Yesterday I came across an image that illcited joy and rapture in my young soul. Yes, friends, it is the picture you see above this here sentence. It inspired me to tweet to the world that this summer…I’m bringing
sexy the anklet back.
Remember how much you relished making friendship bracelets? You had so many stacked around your ankles that you had to fill up your wrists too. Those were the days. My mom had a rainbow of colored thread. I must have made one of those things for every person in my neighborhood. I took my obsession one step further and got a whole book devoted to all the bracelets you could ever dream of (I recently found it at a book store- oh, the memories!).
This time around I’m going for a more polished/stylish homage to the anklet. Now, we are all well aware of the arm party. Girls love it, boys don’t get it. I’m dreaming of an ankle party as seen on these lovely ladies.
I’m not going to stack them until the cows come home just yet. Start simple to build confidence.
I found this and this on Shopbop. They are a little on the spency side, but they are perfect examples of what I will be looking for in the coming months. If anything, this little (possibly DIY?!) project will build the excitement for naked ankles, which can’t come soon enough.
If I haven’t convinced you yet, maybe this mini-hidden identity game will entice you to follow suit. Can you guess which tiny mogul has already been spotted wearing my (new) favorite accessory?
Got a guess?

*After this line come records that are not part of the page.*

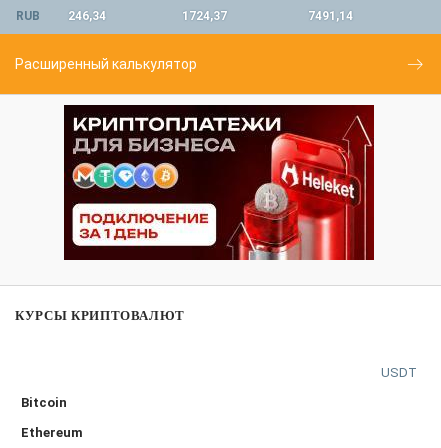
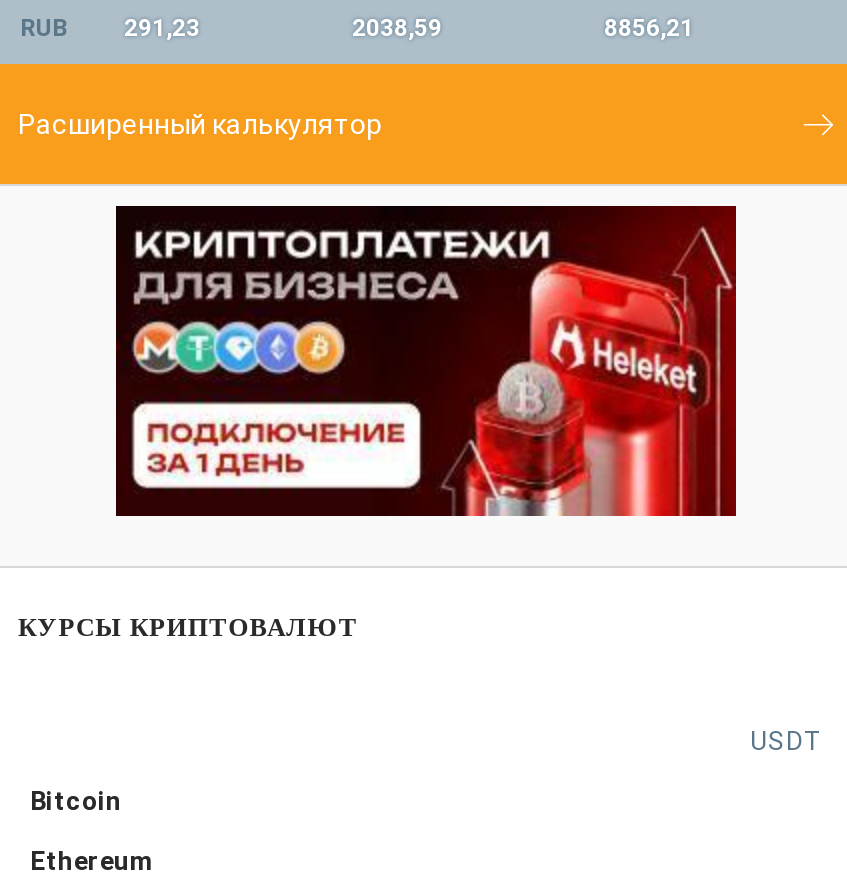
- RUB 246,34
+ RUB 291,23

- 1724,37
+ 2038,59

- 7491,14
+ 8856,21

You’ve probably already peeked slash can see it because there’s not enough text between the former and latter picture with the answer…so that stinks. I didn’t even caption the last image because it would have given it away. Alas…
…it’s none other than…Ashley Olsen! (It is her, right? MK always wears borderline-homeless outfits, so it has to be Ashley.) If the Olsens are already doing it then we’re way behind, much like Paris fashions.
My (eventual) political platform? Anklets (and ice cream) for everyone!